病理診断の認知の高まりとともに、臨床や患者のニーズも高くなりつつある今日、病理標本作製の発展的な未来に向けて挑戦を続けるサクラファインテックジャパン株式会社は、この賞を通じて病理技術に携わる方々への長期的な支援・貢献を続けたいと考えております。
選考の対象者:
病理学的検査、研究に携わる技術者ならびに研究者およびその団体
選考の対象:
・関連学会/学術誌等に発表された論文
・論文以外の活動: 日頃の研究/後進技師の育成
地域医療への顕著な貢献 等
選考方法:
非公開を原則に第三者機関に選考委員の選出と選考委員会の組織化(技師、医師、学識経験者など)を委嘱しています。
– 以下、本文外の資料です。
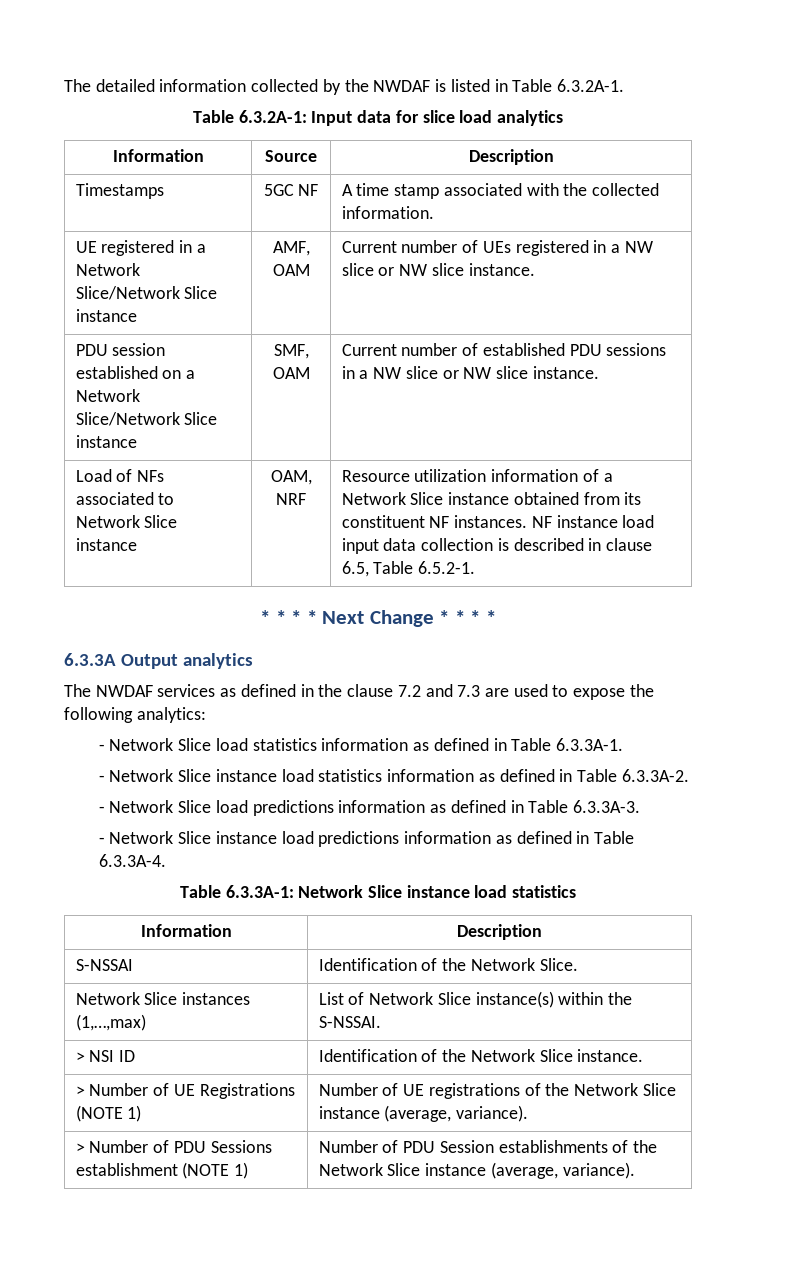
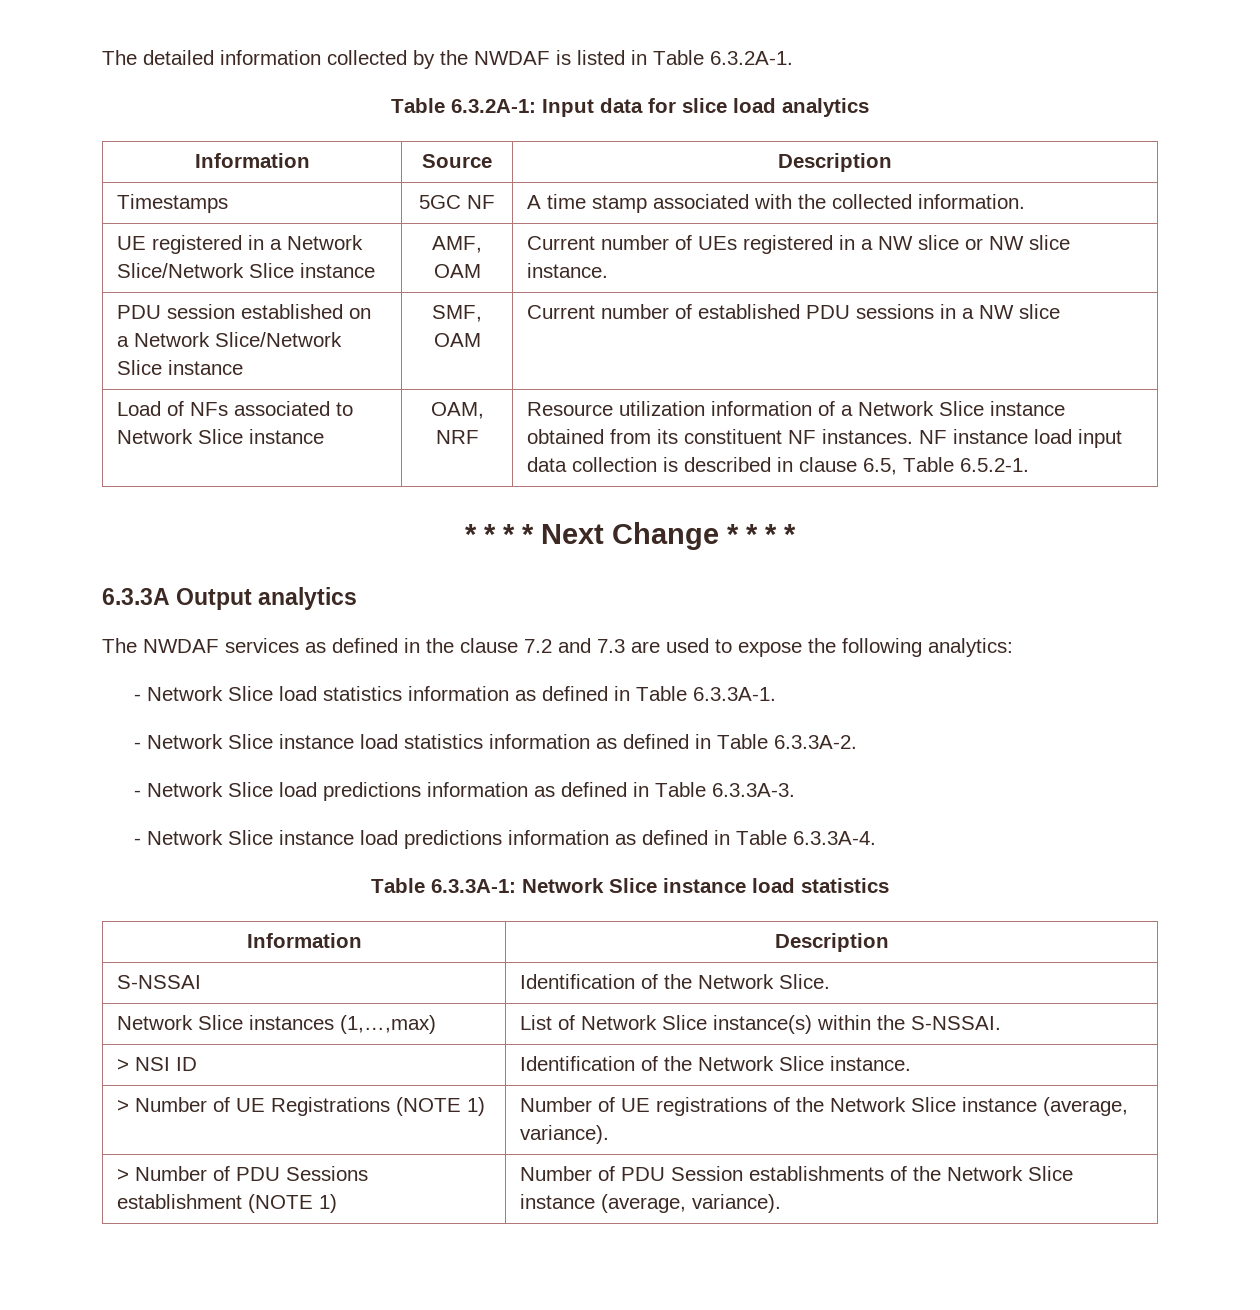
- PDU session established on a Network Slice/Network Slice instance | SMF, OAM | Current number of established PDU sessions in a NW slice or NW slice instance.
+ PDU session established on a Network Slice/Network Slice instance | SMF, OAM | Current number of established PDU sessions in a NW slice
自薦による公募制度により候補者を募り、選考委員による一次選考(書類審査)を経て、二次選考の討議により受賞者が決定されます。
【サクラファインテックジャパン株式会社について】
サクラファインテックジャパン株式会社は、サクラグローバルホールディング株式会社(代表取締役会長:松本謙一)の傘下企業で、病理学的検査における機器、消耗品、試薬の専門メーカーです。医療における検査の中でも、最終診断といわれる重要な役割を担う病理学的検査において、さまざまな貢献を実現しております。